Thursday, January 19, 2006

The not so monolithic West

In this election, as is so often the case, the Eastern press exhibits the annoying habit of treating the West as one great monolithically Conservative block. It arises, I suspect, from assuming the West is Alberta, a belief all too commonly assumed by Albertans themselves. Despite the widespread support in Western Canada for the Conservatives in recent federal elections, the truth is rather different.

Two political streams flow vigorously through Western Canada, one left, one right. Blinkered to this reality, Eastern media tend to overlook the fact that socialists govern two of the four western provinces and form the official opposition in a third. Indeed, Alberta is as often at odds with other western provinces as the West is with the East. I offer two examples:

  1. During the Kyoto debate, Alberta was the only province opposed to signing the protocol. Manitoba was one of its strongest boosters.
  2. While Albertans generally opposed same-sex marriage, British Columbians were second only to Quebeckers in supporting it.

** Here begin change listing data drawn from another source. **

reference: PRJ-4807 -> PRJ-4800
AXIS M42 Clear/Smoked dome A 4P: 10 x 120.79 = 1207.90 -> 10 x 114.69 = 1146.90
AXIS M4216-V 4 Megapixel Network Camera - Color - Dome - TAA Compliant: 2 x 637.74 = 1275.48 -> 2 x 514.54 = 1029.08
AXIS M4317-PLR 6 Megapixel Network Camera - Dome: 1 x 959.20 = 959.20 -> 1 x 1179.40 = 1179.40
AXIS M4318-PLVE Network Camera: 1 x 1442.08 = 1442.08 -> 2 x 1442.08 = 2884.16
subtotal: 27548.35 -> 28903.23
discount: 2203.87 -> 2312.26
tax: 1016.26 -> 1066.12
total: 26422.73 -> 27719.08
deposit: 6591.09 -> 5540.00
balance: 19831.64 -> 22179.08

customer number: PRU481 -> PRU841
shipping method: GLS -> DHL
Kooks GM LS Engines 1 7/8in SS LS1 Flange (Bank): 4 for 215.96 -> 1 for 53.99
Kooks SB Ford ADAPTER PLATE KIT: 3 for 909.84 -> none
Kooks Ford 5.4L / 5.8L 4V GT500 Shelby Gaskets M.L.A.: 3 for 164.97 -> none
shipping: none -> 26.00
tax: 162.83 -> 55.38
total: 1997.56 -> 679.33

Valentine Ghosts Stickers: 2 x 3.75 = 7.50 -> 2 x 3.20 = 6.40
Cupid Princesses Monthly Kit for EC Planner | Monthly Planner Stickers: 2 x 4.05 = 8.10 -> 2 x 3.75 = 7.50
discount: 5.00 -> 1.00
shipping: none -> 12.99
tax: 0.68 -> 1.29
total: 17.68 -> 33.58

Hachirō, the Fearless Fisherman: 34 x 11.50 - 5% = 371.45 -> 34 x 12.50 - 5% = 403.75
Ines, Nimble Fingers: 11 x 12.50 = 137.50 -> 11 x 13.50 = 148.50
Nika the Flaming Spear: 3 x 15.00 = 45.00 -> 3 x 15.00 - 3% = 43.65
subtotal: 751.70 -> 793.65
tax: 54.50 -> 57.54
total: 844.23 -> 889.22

And, of course, while Alberta is renowned for its embrace of capitalist competition, its neighbour Saskatchewan, home of Medicare, is famed as the land of co-operation.

Adding to this mischief is the further assumption that the Department of Political Science at the University of Calgary is hardly more than a Conservative think tank, known as "the Calgary School." In fact, diversity reigns there also. I know two of the professors in the department rather well, and both are decidedly not Conservatives.

I would go on to discuss a third political stream, a Liberal one, but the way this campaign is going that stream is in danger of drying up.